Suara gedoran berkali-kali memenuhi seisi kamar. Sontak tangan Nadhima berhenti menggambar.

"Nadhima, buka pintunya!"

Lagi, orang di balik pintu menggedor-gedor dengan marah. Nadhima melirik sekilas dan kembali pada buku gambar di mejanya. Tak juga berhenti, akhirnya Nadhima membuka pintu.

Wanita cantik itu berkacak pinggang. Kulitnya yang masih kencang mendekati usia empat puluh itu sedikit mengerut di dahi akibat menahan berang. Bibirnya yang dipoles lipstick merah mengerucut. Matanya dinaungi bulu mata palsu tebal. Alisnya tegas nan rapi. Sebuah dengusan terdengar sebelum ia menusuk dahi Nadhima dengan telunjuk berpoles cat kuku merah. "Ngapain lagi kamu, ha?
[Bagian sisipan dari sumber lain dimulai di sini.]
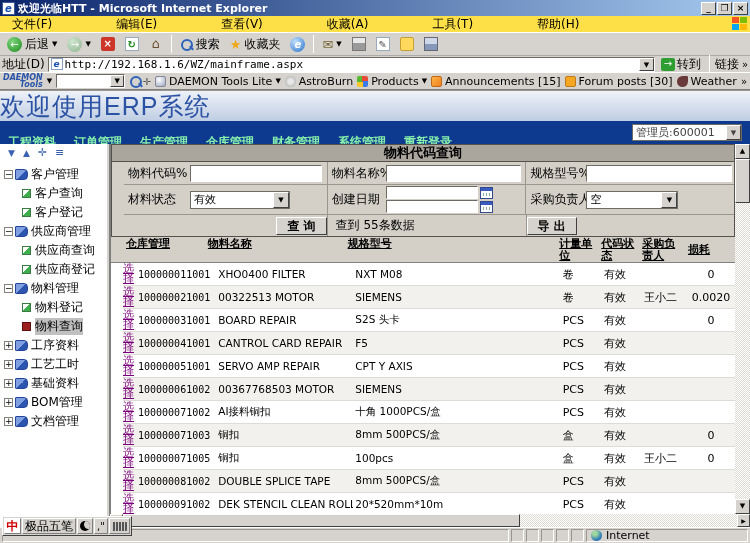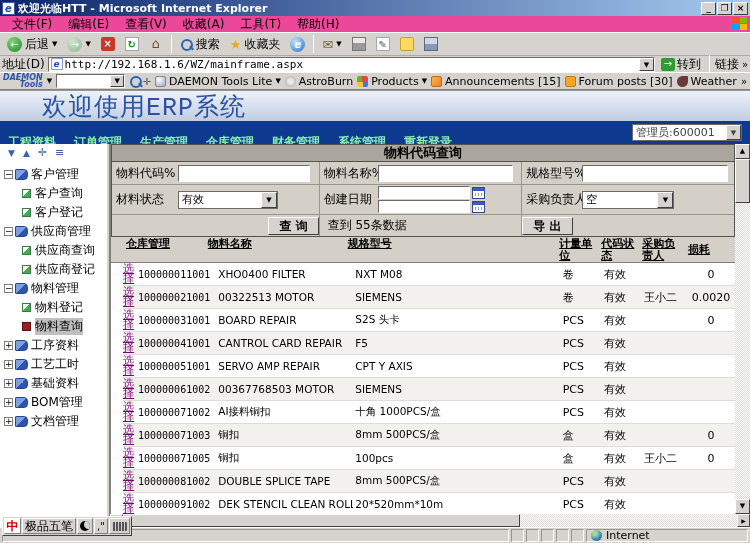--- a/index.html
+++ b/index.html
@@ -13,7 +13,7 @@
   .wbtn { width:15px; height:13px; background:#d6d3ce; border:1px solid; border-color:#fff #404040 #404040 #fff; font-size:9px; line-height:10px; text-align:center; margin-left:1px; font-weight:bold; color:#000; }
 
   
-  .menubar { height:17px; background:#ec4899; display:flex; align-items:center; border-bottom:1px solid #fff; padding-left:4px; }
+  .menubar { height:17px; background:#fde047; display:flex; align-items:center; border-bottom:1px solid #fff; padding-left:4px;gap:48px; }
   .menubar .mitem { padding:1px 8px; white-space:nowrap; }
   .menubar .flag { margin-left:auto; width:16px; height:14px; display:grid; grid-template-columns:7px 7px; grid-template-rows:6px 6px; gap:1px; margin-right:2px; }
   .menubar .flag i { display:block; }

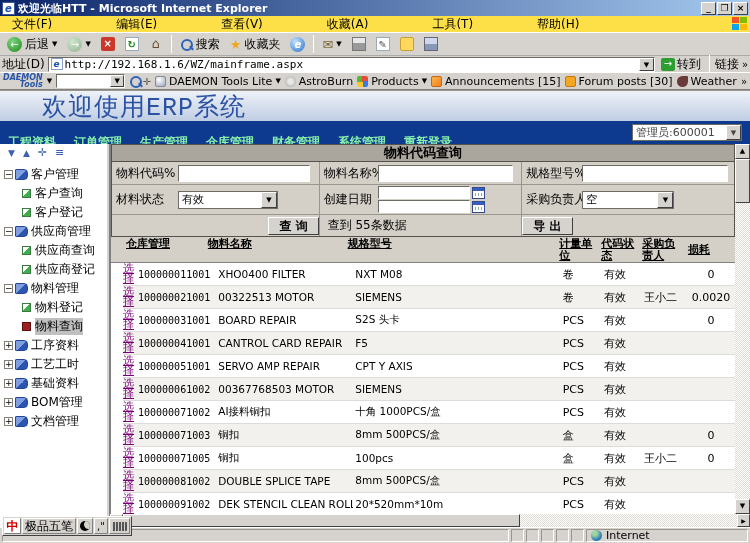--- a/index.html
+++ b/index.html
@@ -50,7 +50,7 @@
 
   
   .banner { height:31px; background:linear-gradient(180deg,#eef2f8,#bfcde3); display:flex; align-items:center; border-top:1px solid #9a968e; }
-  .banner .btxt { margin-left:42px; font-size:25px; color:#2b52a3; font-family:Liberation Mono, monospace; letter-spacing:1px; }
+  .banner .btxt { font-size:25px; color:#2b52a3; font-family:Liberation Sans, sans-serif; letter-spacing:1px; }
   .navbar { height:23px; background:#0d3a8f; display:flex; align-items:center; padding:0 8px; gap:18px; }
   .navbar .nitem { color:#86efac; font-weight:bold; font-size:12px; white-space:nowrap;margin-top:20px; }
   .navbar .usel { margin-left:auto; width:110px; height:17px; background:#fff; border:1px solid #6e6a64; display:flex; align-items:center; font-size:11px; color:#444; }

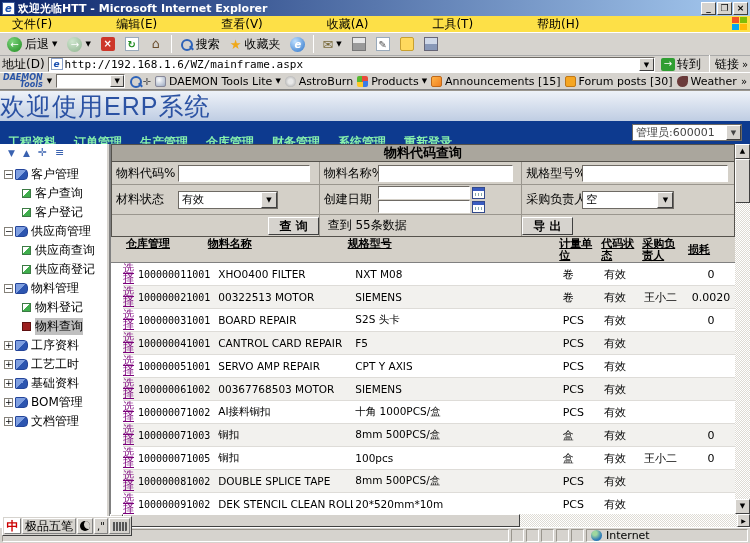--- a/index.html
+++ b/index.html
@@ -78,7 +78,7 @@
   .main { width:625px; background:#d4d0c8; display:flex; flex-direction:column; overflow:hidden; border-left:1px solid #808080; }
 
   .qtitle { height:18px; background:#aaa69d; border:1px solid #55524c; text-align:center; font-weight:bold; font-size:13px; line-height:16px; }
-  .qform { border:1px solid #55524c; border-top:0; font-size:12px; }
+  .qform { border:1px solid #55524c; border-top:0; font-size:12px;padding-left:12px; }
   .frow { display:flex; align-items:center; border-bottom:1px solid #9a968e; }
   .fr1 { height:23px; } .fr2 { height:30px; } .fr3 { height:21px; border-bottom:0; }
   .fcol1 { width:207px; display:flex; align-items:center; }

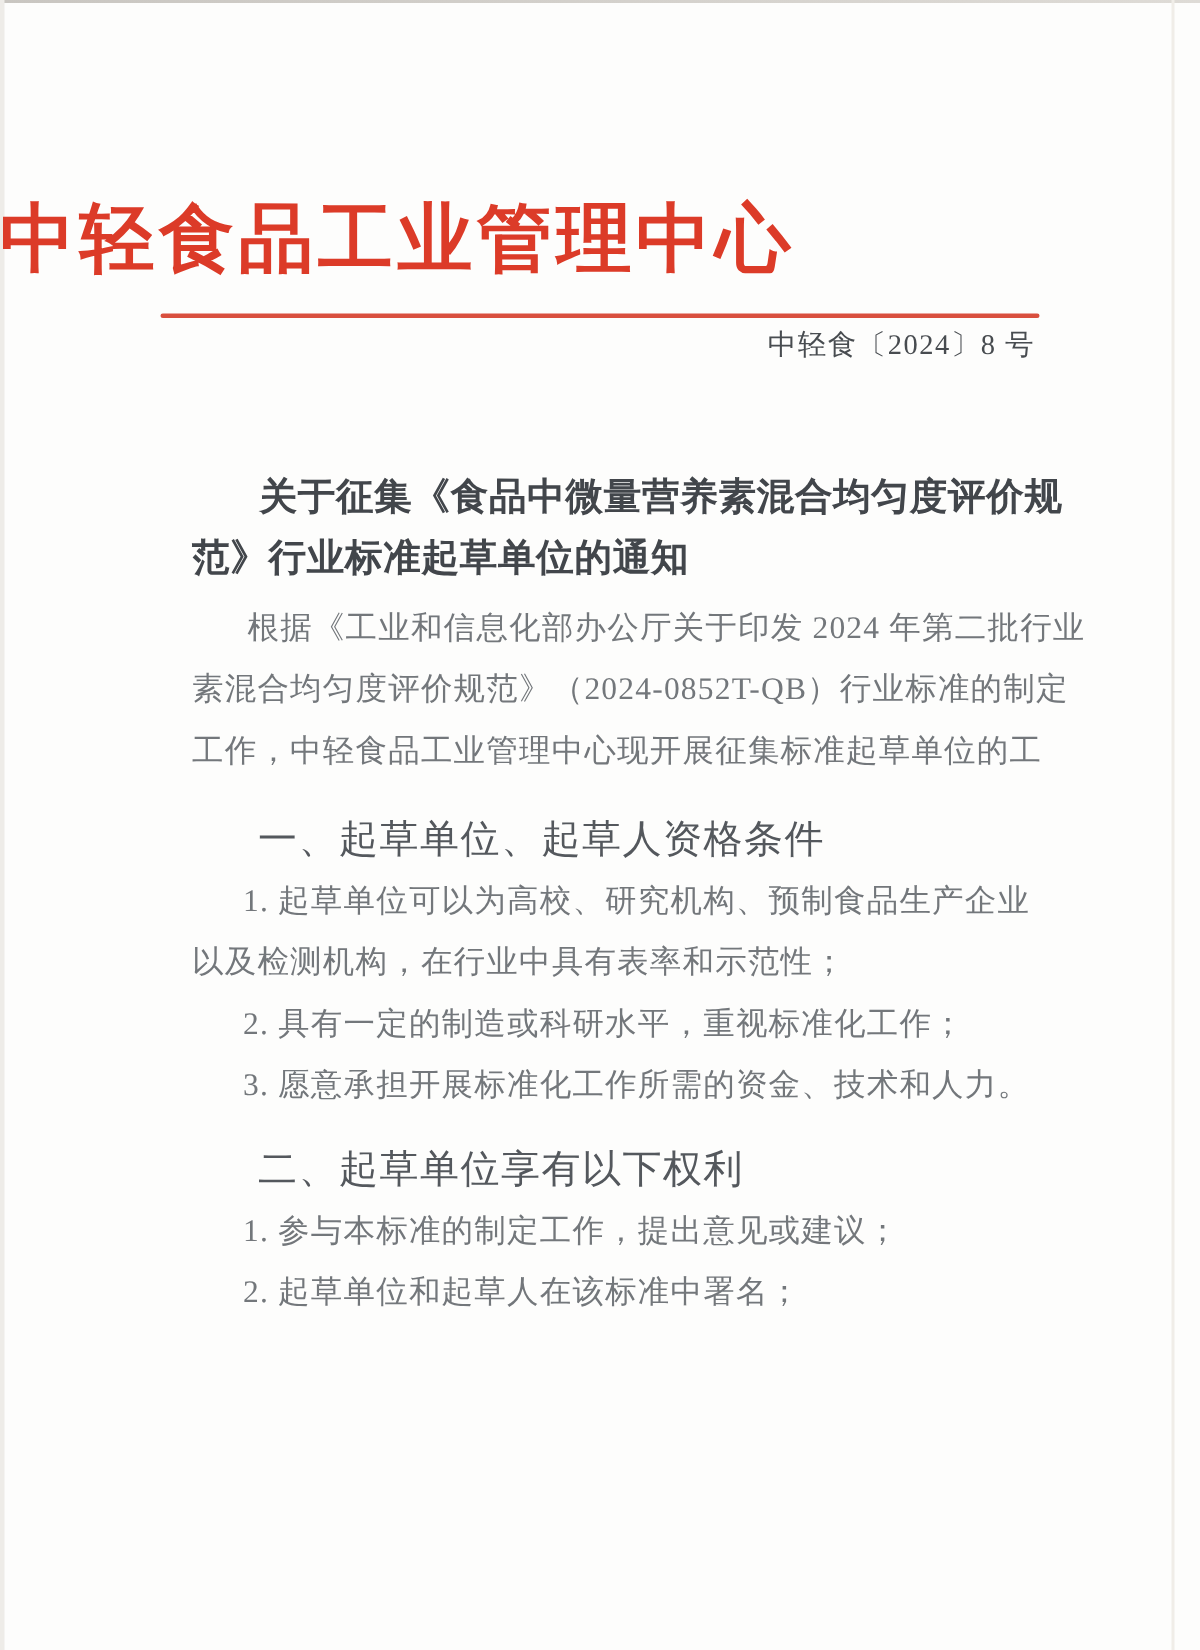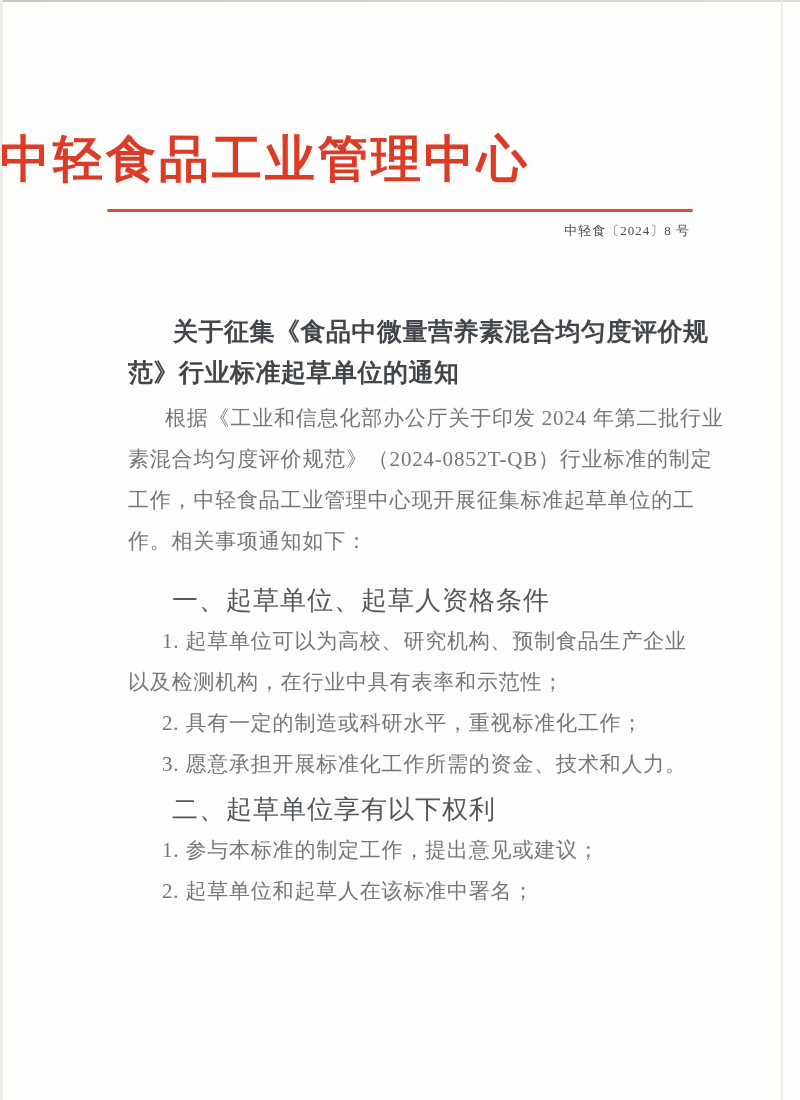--- a/index.html
+++ b/index.html
@@ -42,7 +42,7 @@
   .doc-number {
     position: absolute; top: 217px; left: 0; width: 690px;
     text-align: right;
-    font-size: 13px; line-height: 28px;
+    font-size: 19px; line-height: 28px;
     color: var(--docnum_ink, #484c50);
     letter-spacing: 1px;
     white-space: nowrap;

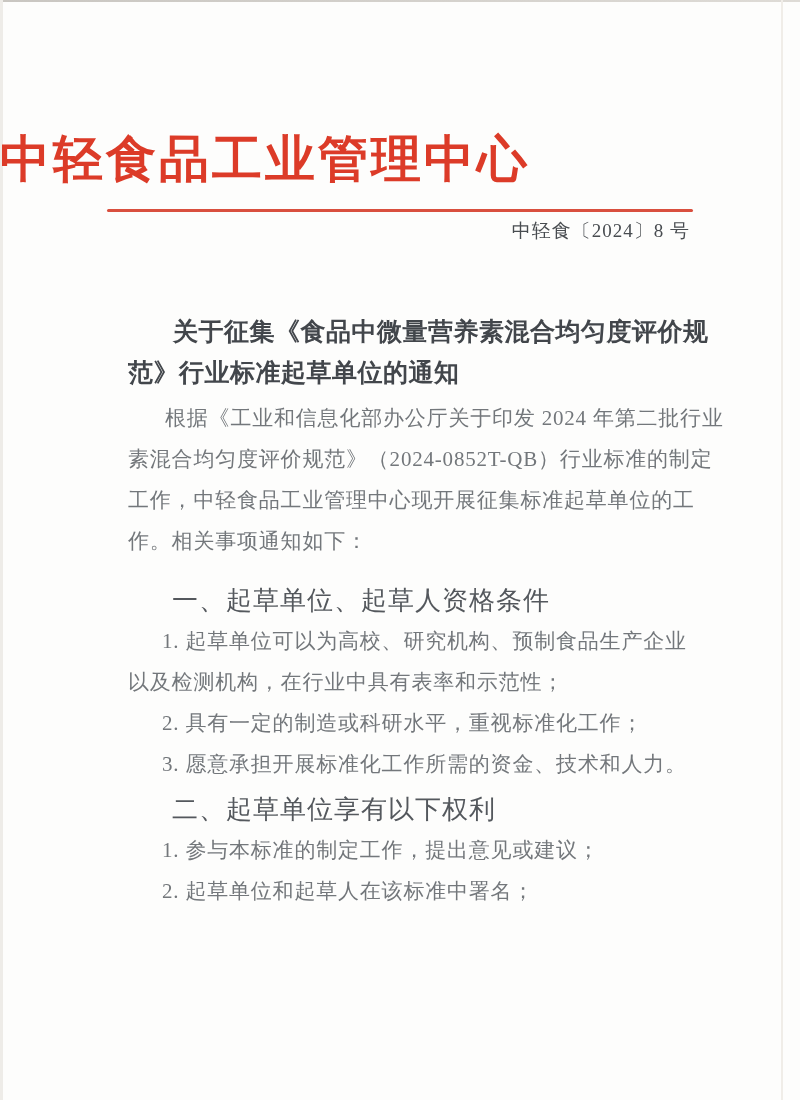--- a/index.html
+++ b/index.html
@@ -102,7 +102,6 @@
       <div class="line ind-para">根据《工业和信息化部办公厅关于印发 2024 年第二批行业</div>
       <div class="line">素混合均匀度评价规范》（2024-0852T-QB）行业标准的制定</div>
       <div class="line">工作，中轻食品工业管理中心现开展征集标准起草单位的工</div>
-      <div class="line">作。相关事项通知如下：</div>
     </div>
 
     <div class="line sec-heading ind-head">一、起草单位、起草人资格条件</div>

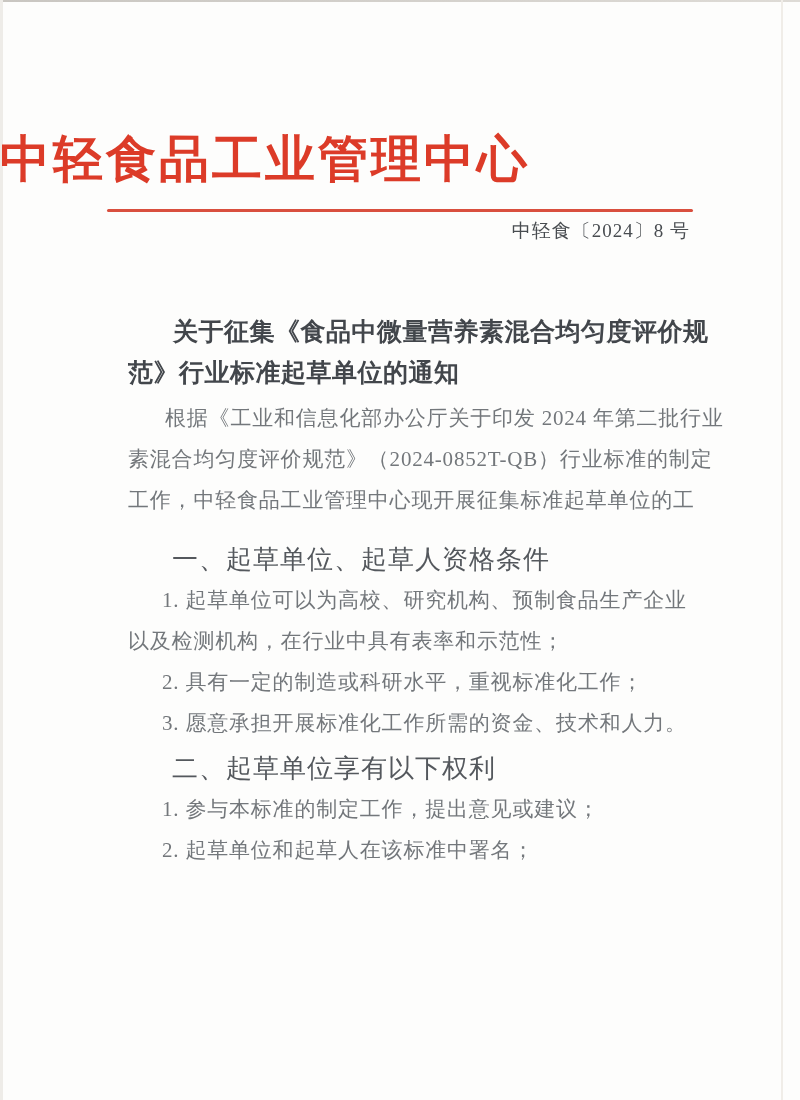--- a/index.html
+++ b/index.html
@@ -72,7 +72,7 @@
     color: var(--heading_ink, #54585d);
     letter-spacing: 1px;
   }
-  .sec-heading-2 { margin-top: 4px; }
+  .sec-heading-2 { margin-top: 15px; }
   .ind-para { padding-left: 37px; }  
   .ind-head { padding-left: 44px; }  
   .ind-num  { padding-left: 34px; }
Bukannya bersyukur udah dibesarin sampai sekarang, kamu malah tambah gak tau diri." Sekali lagi telunjuk itu menusuk dahi Nadhima, membuat kepala gadis itu yang sudah terluka terdorong ke belakang. "Buat apa kamu kuliah kalau cuma bikin masalah? Lebih baik kamu belajar cari uang aja sana."

Nadhima menepis tangan wanita itu. Gantian ia yang mendengus. "Nyari kerja? Mama mau aku jual diri kayak Mama?" Kepala Nadhima tersentak ke samping. Bekas tamparan perlahan berubah kemerahan.

"Makin berani kamu sekarang ya!" Wanita itu mendelik. Tangannya semakin cepat mendorong-dorong dahi Nadhima.

"Berhenti..."

"Kamu---"

"AKU BILANG BERHENTI!" Gadis itu menjerit keras. "Memangnya aku ngapain sampe harus diperlakukan kayak gini?"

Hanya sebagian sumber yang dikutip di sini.